I found the corpse of an old bread loaf, the remains of what i then believed to be butter, and huge jars of honey that would feed a Cambodian family for a month. I got the loaf of bread, used the huge forceps thingie to toast it into charred mummies which i was very proud of and put those aside. I then realized that the butter won’t melt or cut. So i heated a knife and tried to cut it, didn’t work, which made me get a tiny pan with running potatoes holding hands all over it, put in a piece of butter and tried to melt it. It still wouldn’t melt. It took about 10 minutes to turn into what you’d call an alien’s booger, used a fork to squish it into what you’d call alien throw-up and put that on top what remained of the bread. I proudly put some of the honey, managing not to spill more than a spoonful, got a pretty plate and settled myself in front of the TV thinking how awesome i am. Then i took the first bite. That was when i found out the butter was cheese. FML
Attempt #2: Boiled eggs:
Eggs scare me. No really. They do, i have bad history with eggs. No need to go into that now anywho. I got me a couple of eggs, one of which had a fine hairline crack which i then thought was harmless and later proved to be catastrophic enough to fit into ‘All My Sons’. I got a huge..uh..thingie. The one you use to boil milk, because i then figured the taller it is, the safer it will be. I filled it almost to the brim with water, tossed in the eggs and set the timer because i wasn’t inclined to burn down the house. Then i went out and, thank god, turned off the media player. A couple of minutes later, i heard a SPLOOOOOOOSHHH SSSSS. I ran to the kitchen thinking i’m in for a tsunami when i found that the fire was out, an egg exploded and made omelette on the brim of the thingie and the other was, well, nowhere to be found. I got everything back upright and kept my distance as i looked warily at it till it’s done. I later found the other egg, it had jumped somewhere into the onion basket, but unfortunately i couldn’t find its yolk. X-files, i got another case for you. They both looked and tasted like something out of ‘Alien VS. Predator’. I set the bread on fire trying to toast it.
I then lost hope, which led me to the last attempt, which was the most successful.
Attempt #3: Olives.
Of Revelations That I Shouldn’t Have At This Hour Of Night.
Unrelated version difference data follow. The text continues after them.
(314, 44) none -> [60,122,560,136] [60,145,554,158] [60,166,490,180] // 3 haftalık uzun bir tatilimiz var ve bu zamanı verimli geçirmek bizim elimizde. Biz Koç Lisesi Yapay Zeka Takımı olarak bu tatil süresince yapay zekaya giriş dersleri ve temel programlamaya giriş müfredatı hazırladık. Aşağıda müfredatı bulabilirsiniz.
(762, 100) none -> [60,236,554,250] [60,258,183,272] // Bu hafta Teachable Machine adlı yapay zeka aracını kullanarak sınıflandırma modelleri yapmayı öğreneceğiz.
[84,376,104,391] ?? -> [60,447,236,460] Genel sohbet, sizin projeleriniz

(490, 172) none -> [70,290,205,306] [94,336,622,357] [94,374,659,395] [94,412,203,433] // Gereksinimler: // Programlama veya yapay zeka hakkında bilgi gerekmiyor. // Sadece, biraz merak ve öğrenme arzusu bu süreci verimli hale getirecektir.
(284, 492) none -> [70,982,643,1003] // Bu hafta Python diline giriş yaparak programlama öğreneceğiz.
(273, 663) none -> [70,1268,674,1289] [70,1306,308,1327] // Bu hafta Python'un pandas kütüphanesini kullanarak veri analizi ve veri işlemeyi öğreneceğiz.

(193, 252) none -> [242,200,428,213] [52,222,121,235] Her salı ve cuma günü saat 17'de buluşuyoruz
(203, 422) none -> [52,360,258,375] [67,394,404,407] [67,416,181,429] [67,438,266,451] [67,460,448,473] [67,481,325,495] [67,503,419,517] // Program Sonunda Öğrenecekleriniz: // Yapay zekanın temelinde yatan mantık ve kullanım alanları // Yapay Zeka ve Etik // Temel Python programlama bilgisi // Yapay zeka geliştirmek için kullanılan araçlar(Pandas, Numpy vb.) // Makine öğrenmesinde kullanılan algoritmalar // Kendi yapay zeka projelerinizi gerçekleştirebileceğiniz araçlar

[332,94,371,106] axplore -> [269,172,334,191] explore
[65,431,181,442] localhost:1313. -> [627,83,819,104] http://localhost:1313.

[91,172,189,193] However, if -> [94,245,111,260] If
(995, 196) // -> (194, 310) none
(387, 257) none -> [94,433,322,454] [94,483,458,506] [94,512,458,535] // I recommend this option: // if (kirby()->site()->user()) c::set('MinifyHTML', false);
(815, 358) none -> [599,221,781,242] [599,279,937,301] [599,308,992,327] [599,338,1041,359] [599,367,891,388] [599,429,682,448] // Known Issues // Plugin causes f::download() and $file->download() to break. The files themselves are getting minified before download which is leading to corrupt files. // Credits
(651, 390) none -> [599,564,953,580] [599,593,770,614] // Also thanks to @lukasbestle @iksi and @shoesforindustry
So as usual at this hour of night, i start thinking about stuff that have nothing and everything to do with anything, then it hit me. When i graduate from high school, the national certificate aka: Sanaweyya 3amma, i’ll be 20. Wow-ish huh? I got this mental image of my crawling out of the premises in a beard and a ragged habit. In case you were wondering, yes, i am a dude in my head. Then i had this other revelation of how, even if i was convicted of man slaughter, i wouldn’t get 20 years. What did children do that makes it imperative for adults to put them away for 20 years till they’re somehow suitable to strut amongst them? It’s odd. It feels..wrong somehow, i’ll be 20 when i’m finally out of school. My friend just turned 20, but he’s in the third year in college. That makes sense, a little. But 20? A 20-year-old high school graduate? Hm. I didn’t even flunk anything! It’s not my fault that i had a nutty nun in charge that thought it was in our best interest to be older than usual to make stuff easier! She just kept postponing the applications till we were old enough to realize that we could’ve applied elsewhere. I don’t wanna be 20 when i get out of school. I’ll get labelled monk in college or summat. Blah.